= Beginning of Section =

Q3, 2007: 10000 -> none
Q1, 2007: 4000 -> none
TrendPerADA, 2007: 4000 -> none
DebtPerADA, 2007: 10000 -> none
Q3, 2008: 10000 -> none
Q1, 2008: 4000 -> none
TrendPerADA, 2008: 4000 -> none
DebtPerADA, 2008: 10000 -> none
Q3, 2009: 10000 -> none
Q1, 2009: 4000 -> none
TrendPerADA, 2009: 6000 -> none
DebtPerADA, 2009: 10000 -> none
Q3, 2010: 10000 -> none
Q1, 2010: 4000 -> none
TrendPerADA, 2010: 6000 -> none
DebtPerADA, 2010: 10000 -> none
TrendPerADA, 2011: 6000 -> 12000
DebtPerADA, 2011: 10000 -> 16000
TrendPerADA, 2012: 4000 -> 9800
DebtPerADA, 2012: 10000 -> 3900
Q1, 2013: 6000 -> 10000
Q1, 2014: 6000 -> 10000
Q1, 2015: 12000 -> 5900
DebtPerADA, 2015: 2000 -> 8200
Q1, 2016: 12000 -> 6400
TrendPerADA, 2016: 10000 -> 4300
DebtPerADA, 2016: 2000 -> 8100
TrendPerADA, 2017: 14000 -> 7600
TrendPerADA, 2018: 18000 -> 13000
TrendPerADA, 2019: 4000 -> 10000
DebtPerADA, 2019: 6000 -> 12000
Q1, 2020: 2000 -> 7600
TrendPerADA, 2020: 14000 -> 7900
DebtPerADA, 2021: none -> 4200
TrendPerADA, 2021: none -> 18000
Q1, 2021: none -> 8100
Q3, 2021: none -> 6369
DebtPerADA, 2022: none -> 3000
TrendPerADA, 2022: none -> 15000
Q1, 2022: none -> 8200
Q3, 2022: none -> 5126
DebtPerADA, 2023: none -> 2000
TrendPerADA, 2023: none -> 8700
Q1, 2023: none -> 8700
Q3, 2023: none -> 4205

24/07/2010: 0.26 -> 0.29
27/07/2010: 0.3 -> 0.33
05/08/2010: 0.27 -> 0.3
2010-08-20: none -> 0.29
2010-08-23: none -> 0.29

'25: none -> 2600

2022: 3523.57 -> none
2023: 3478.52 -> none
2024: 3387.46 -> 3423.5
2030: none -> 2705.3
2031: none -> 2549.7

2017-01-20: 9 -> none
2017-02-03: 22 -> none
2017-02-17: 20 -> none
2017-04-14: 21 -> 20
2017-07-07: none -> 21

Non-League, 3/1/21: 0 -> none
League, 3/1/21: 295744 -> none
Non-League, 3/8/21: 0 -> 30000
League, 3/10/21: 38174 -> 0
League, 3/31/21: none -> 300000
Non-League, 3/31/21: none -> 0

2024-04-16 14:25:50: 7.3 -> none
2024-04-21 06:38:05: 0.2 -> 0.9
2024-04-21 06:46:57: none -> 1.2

= End of Section =

◆ PROBLEM TO SOLVE
Would you return the whole listing exactly as written?

◆ RESPONSE TO THE TASK
Q3, 2007: 10000 -> none
Q1, 2007: 4000 -> none
TrendPerADA, 2007: 4000 -> none
DebtPerADA, 2007: 10000 -> none
Q3, 2008: 10000 -> none
Q1, 2008: 4000 -> none
TrendPerADA, 2008: 4000 -> none
DebtPerADA, 2008: 10000 -> none
Q3, 2009: 10000 -> none
Q1, 2009: 4000 -> none
TrendPerADA, 2009: 6000 -> none
DebtPerADA, 2009: 10000 -> none
Q3, 2010: 10000 -> none
Q1, 2010: 4000 -> none
TrendPerADA, 2010: 6000 -> none
DebtPerADA, 2010: 10000 -> none
TrendPerADA, 2011: 6000 -> 12000
DebtPerADA, 2011: 10000 -> 16000
TrendPerADA, 2012: 4000 -> 9800
DebtPerADA, 2012: 10000 -> 3900
Q1, 2013: 6000 -> 10000
Q1, 2014: 6000 -> 10000
Q1, 2015: 12000 -> 5900
DebtPerADA, 2015: 2000 -> 8200
Q1, 2016: 12000 -> 6400
TrendPerADA, 2016: 10000 -> 4300
DebtPerADA, 2016: 2000 -> 8100
TrendPerADA, 2017: 14000 -> 7600
TrendPerADA, 2018: 18000 -> 13000
TrendPerADA, 2019: 4000 -> 10000
DebtPerADA, 2019: 6000 -> 12000
Q1, 2020: 2000 -> 7600
TrendPerADA, 2020: 14000 -> 7900
DebtPerADA, 2021: none -> 4200
TrendPerADA, 2021: none -> 18000
Q1, 2021: none -> 8100
Q3, 2021: none -> 6369
DebtPerADA, 2022: none -> 3000
TrendPerADA, 2022: none -> 15000
Q1, 2022: none -> 8200
Q3, 2022: none -> 5126
DebtPerADA, 2023: none -> 2000
TrendPerADA, 2023: none -> 8700
Q1, 2023: none -> 8700
Q3, 2023: none -> 4205

24/07/2010: 0.26 -> 0.29
27/07/2010: 0.3 -> 0.33
05/08/2010: 0.27 -> 0.3
2010-08-20: none -> 0.29
2010-08-23: none -> 0.29

'25: none -> 2600

2022: 3523.57 -> none
2023: 3478.52 -> none
2024: 3387.46 -> 3423.5
2030: none -> 2705.3
2031: none -> 2549.7

2017-01-20: 9 -> none
2017-02-03: 22 -> none
2017-02-17: 20 -> none
2017-04-14: 21 -> 20
2017-07-07: none -> 21

Non-League, 3/1/21: 0 -> none
League, 3/1/21: 295744 -> none
Non-League, 3/8/21: 0 -> 30000
League, 3/10/21: 38174 -> 0
League, 3/31/21: none -> 300000
Non-League, 3/31/21: none -> 0

2024-04-16 14:25:50: 7.3 -> none
2024-04-21 06:38:05: 0.2 -> 0.9
2024-04-21 06:46:57: none -> 1.2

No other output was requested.